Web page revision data

####################

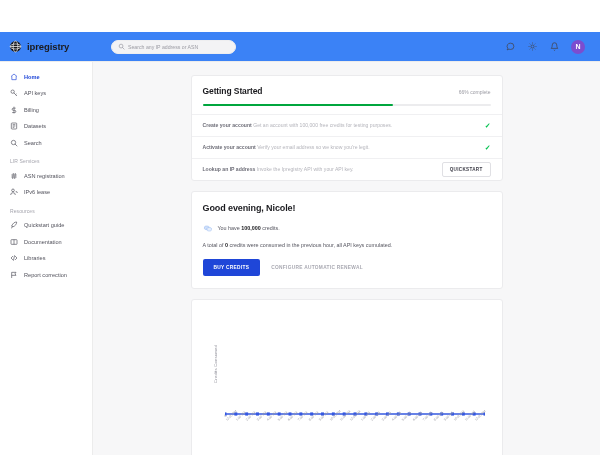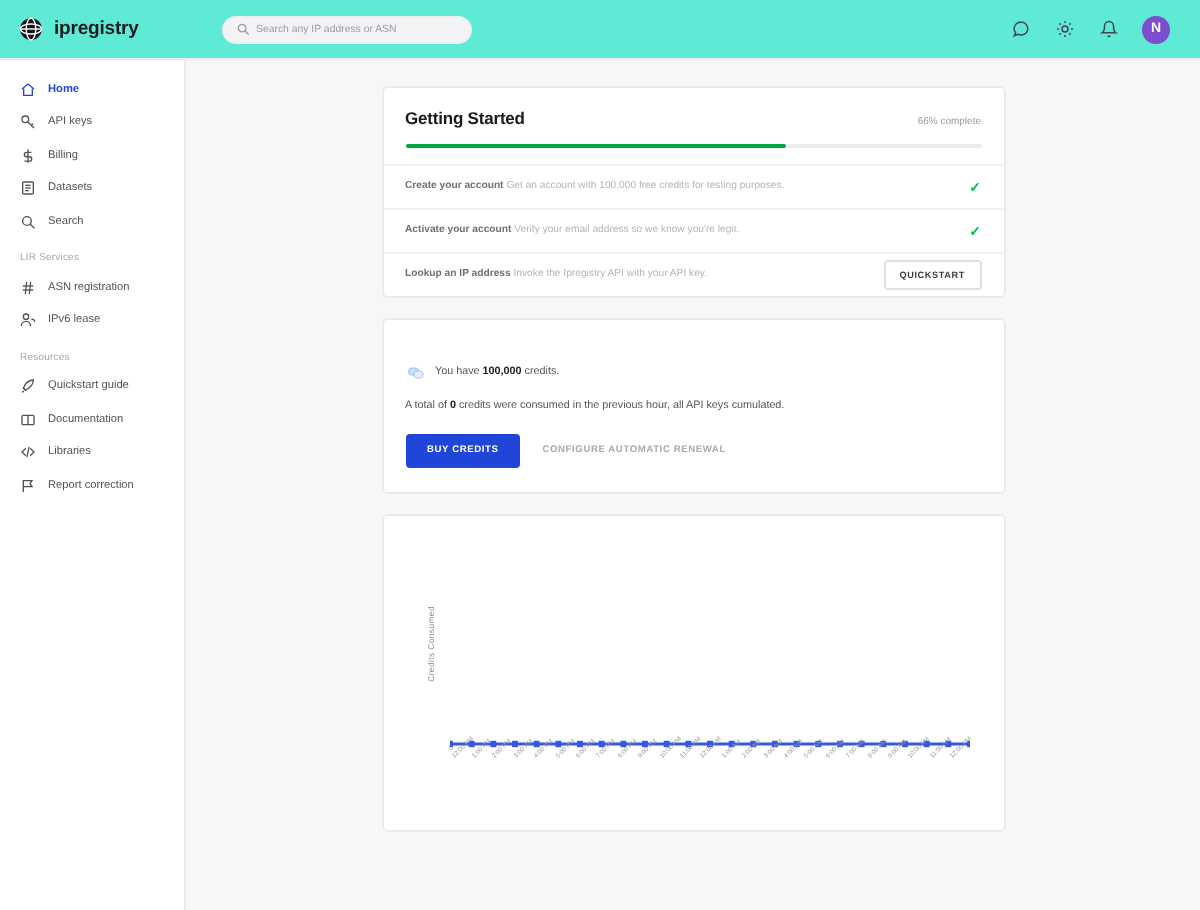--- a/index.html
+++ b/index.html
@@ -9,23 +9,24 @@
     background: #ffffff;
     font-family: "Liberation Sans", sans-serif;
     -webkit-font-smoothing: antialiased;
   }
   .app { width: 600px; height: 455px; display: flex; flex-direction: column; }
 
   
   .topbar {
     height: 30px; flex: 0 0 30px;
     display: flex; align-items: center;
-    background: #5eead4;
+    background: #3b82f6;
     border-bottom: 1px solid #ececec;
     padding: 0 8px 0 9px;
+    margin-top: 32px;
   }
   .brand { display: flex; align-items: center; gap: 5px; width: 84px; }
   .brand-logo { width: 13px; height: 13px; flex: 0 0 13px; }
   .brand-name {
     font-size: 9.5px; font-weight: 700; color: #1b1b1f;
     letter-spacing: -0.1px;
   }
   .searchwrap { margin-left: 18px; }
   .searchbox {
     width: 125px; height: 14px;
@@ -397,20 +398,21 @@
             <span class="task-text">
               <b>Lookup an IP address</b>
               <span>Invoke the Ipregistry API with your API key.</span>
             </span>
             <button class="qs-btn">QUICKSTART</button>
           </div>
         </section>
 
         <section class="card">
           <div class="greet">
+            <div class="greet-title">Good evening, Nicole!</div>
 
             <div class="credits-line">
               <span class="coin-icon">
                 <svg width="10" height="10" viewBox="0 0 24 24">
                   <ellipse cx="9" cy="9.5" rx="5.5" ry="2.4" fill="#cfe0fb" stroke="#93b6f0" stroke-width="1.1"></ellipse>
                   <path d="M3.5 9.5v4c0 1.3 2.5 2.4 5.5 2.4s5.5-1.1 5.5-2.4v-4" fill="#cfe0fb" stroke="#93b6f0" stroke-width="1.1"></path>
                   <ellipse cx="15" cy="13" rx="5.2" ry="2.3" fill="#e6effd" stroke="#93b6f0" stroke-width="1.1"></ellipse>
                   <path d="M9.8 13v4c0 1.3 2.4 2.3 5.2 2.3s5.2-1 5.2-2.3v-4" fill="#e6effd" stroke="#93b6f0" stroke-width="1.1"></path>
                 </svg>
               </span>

####################

» **AIM OF THE EXERCISE**:
Leaving the images behind, set down every entry word for word.

» **RESPONSE AREA**:
--- a/index.html
+++ b/index.html
@@ -9,23 +9,24 @@
     background: #ffffff;
     font-family: "Liberation Sans", sans-serif;
     -webkit-font-smoothing: antialiased;
   }
   .app { width: 600px; height: 455px; display: flex; flex-direction: column; }
 
   
   .topbar {
     height: 30px; flex: 0 0 30px;
     display: flex; align-items: center;
-    background: #5eead4;
+    background: #3b82f6;
     border-bottom: 1px solid #ececec;
     padding: 0 8px 0 9px;
+    margin-top: 32px;
   }
   .brand { display: flex; align-items: center; gap: 5px; width: 84px; }
   .brand-logo { width: 13px; height: 13px; flex: 0 0 13px; }
   .brand-name {
     font-size: 9.5px; font-weight: 700; color: #1b1b1f;
     letter-spacing: -0.1px;
   }
   .searchwrap { margin-left: 18px; }
   .searchbox {
     width: 125px; height: 14px;
@@ -397,20 +398,21 @@
             <span class="task-text">
               <b>Lookup an IP address</b>
               <span>Invoke the Ipregistry API with your API key.</span>
             </span>
             <button class="qs-btn">QUICKSTART</button>
           </div>
         </section>
 
         <section class="card">
           <div class="greet">
+            <div class="greet-title">Good evening, Nicole!</div>
 
             <div class="credits-line">
               <span class="coin-icon">
                 <svg width="10" height="10" viewBox="0 0 24 24">
                   <ellipse cx="9" cy="9.5" rx="5.5" ry="2.4" fill="#cfe0fb" stroke="#93b6f0" stroke-width="1.1"></ellipse>
                   <path d="M3.5 9.5v4c0 1.3 2.5 2.4 5.5 2.4s5.5-1.1 5.5-2.4v-4" fill="#cfe0fb" stroke="#93b6f0" stroke-width="1.1"></path>
                   <ellipse cx="15" cy="13" rx="5.2" ry="2.3" fill="#e6effd" stroke="#93b6f0" stroke-width="1.1"></ellipse>
                   <path d="M9.8 13v4c0 1.3 2.4 2.3 5.2 2.3s5.2-1 5.2-2.3v-4" fill="#e6effd" stroke="#93b6f0" stroke-width="1.1"></path>
                 </svg>
               </span>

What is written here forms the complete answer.